> **Work to be completed**
Exactly reproduce the lines from the one holding "- ☐ olms en externe ? : PROGRESS" through the end of the records, including both boundary lines but no pictures.

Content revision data
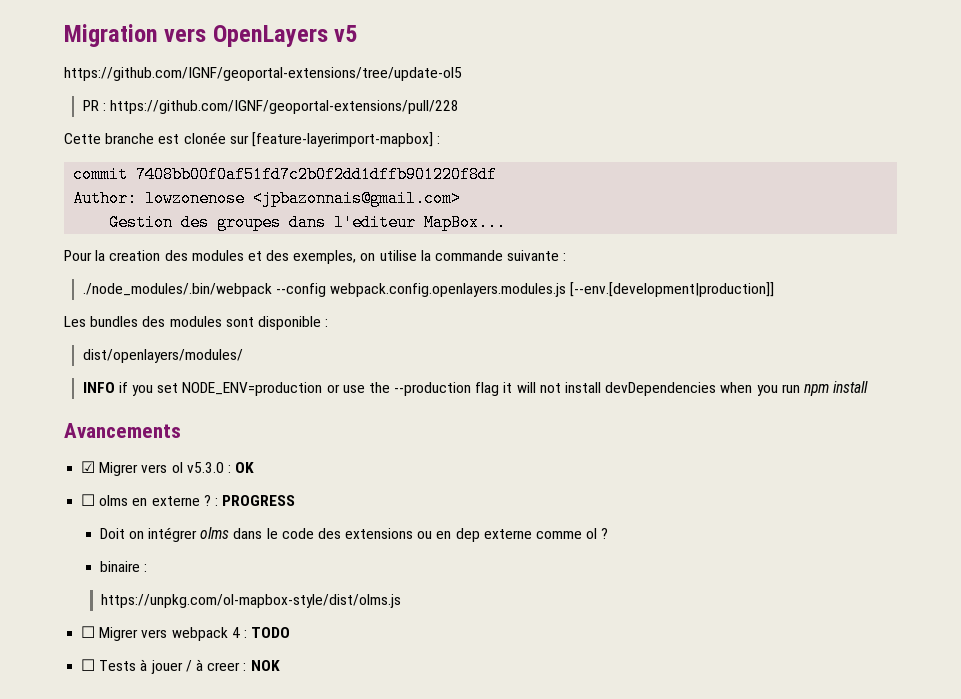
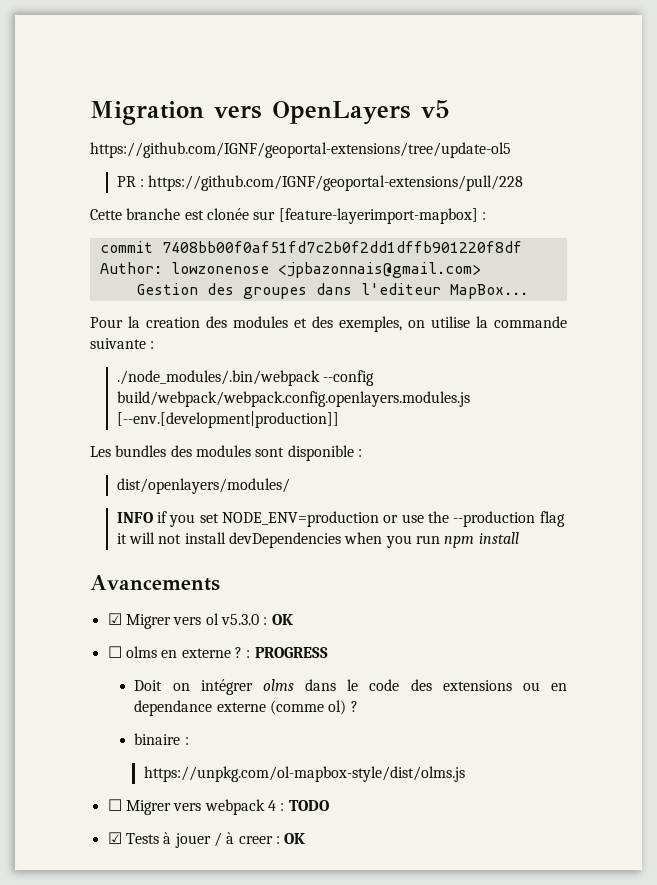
- ./node_modules/.bin/webpack --config webpack.config.openlayers.modules.js [--env.[development|production]]
+ ./node_modules/.bin/webpack --config build/webpack/webpack.config.openlayers.modules.js [--env.[development|production]]
- Doit on intégrer olms dans le code des extensions ou en dep externe comme ol ?
+ Doit on intégrer olms dans le code des extensions ou en dependance externe (comme ol) ?
- ☐ Tests à jouer / à creer : NOK
+ ☑ Tests à jouer / à creer : OK

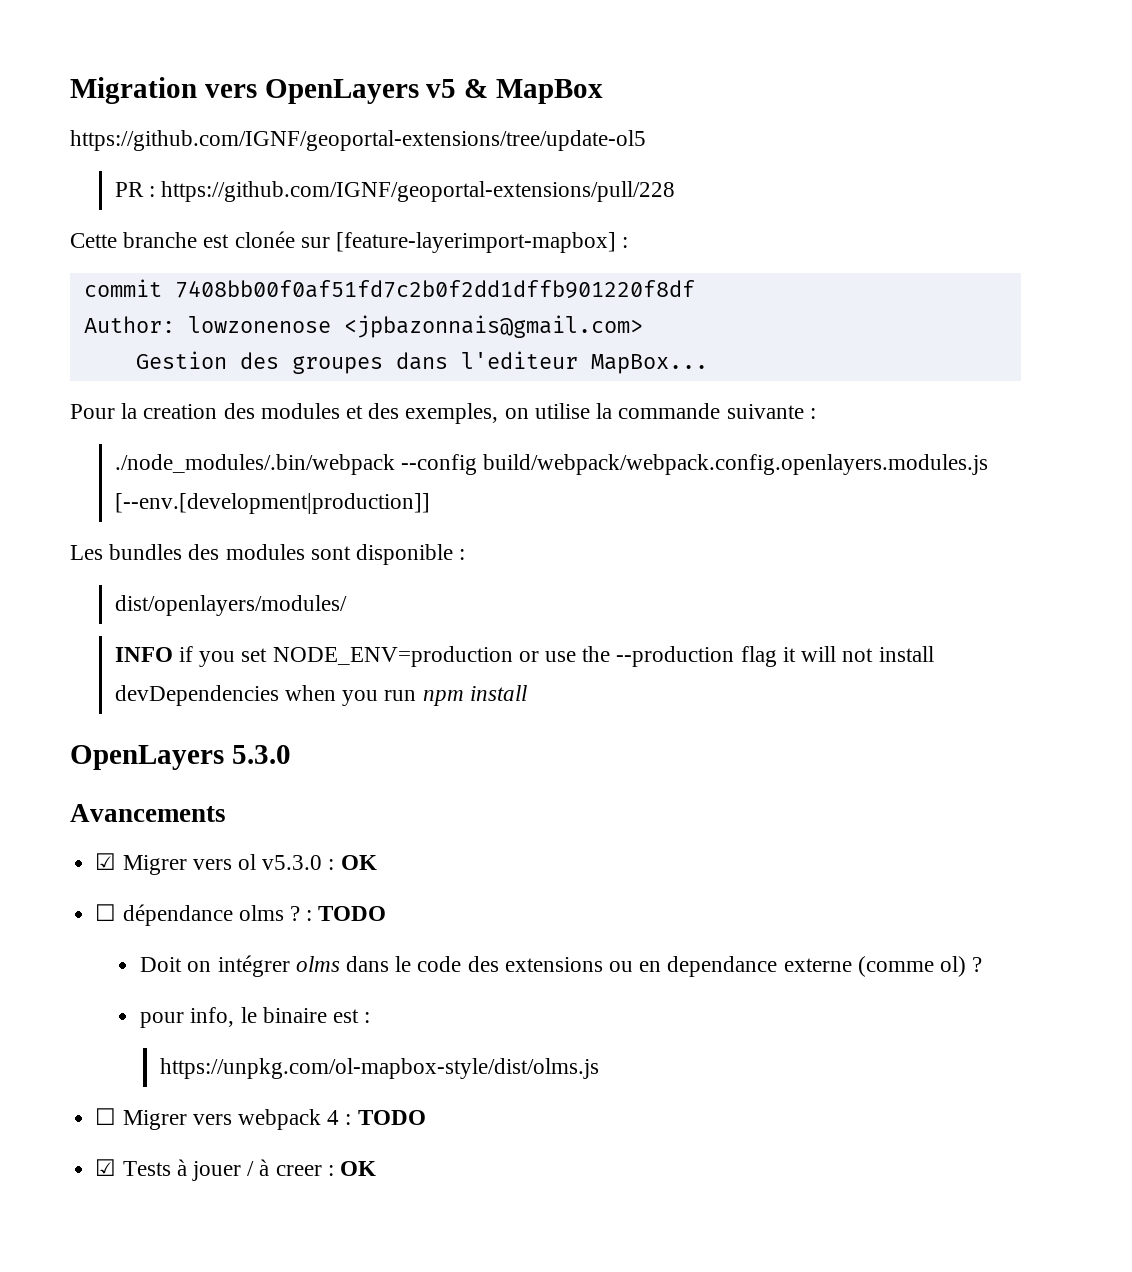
- Migration vers OpenLayers v5
+ Migration vers OpenLayers v5 & MapBox
+ OpenLayers 5.3.0
- ☐ olms en externe ? : PROGRESS
+ ☐ dépendance olms ? : TODO
- binaire :
+ pour info, le binaire est :

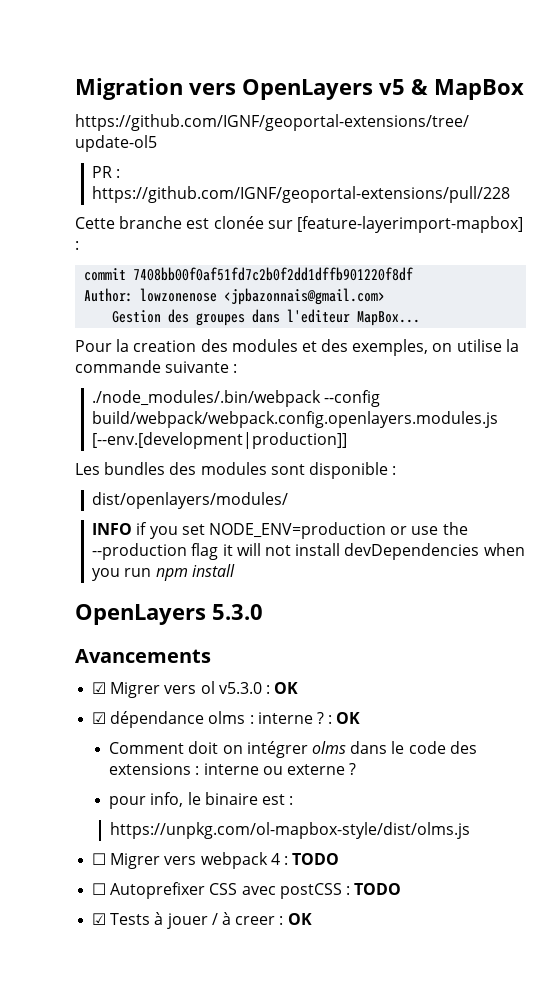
- ☐ dépendance olms ? : TODO
- Doit on intégrer olms dans le code des extensions ou en dependance externe (comme ol) ?
+ ☑ dépendance olms : interne ? : OK
+ Comment doit on intégrer olms dans le code des extensions : interne ou externe ?
+ ☐ Autoprefixer CSS avec postCSS : TODO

> **Exercise result**
- ☐ olms en externe ? : PROGRESS
+ ☐ dépendance olms ? : TODO
- binaire :
+ pour info, le binaire est :

- ☐ dépendance olms ? : TODO
- Doit on intégrer olms dans le code des extensions ou en dependance externe (comme ol) ?
+ ☑ dépendance olms : interne ? : OK
+ Comment doit on intégrer olms dans le code des extensions : interne ou externe ?
+ ☐ Autoprefixer CSS avec postCSS : TODO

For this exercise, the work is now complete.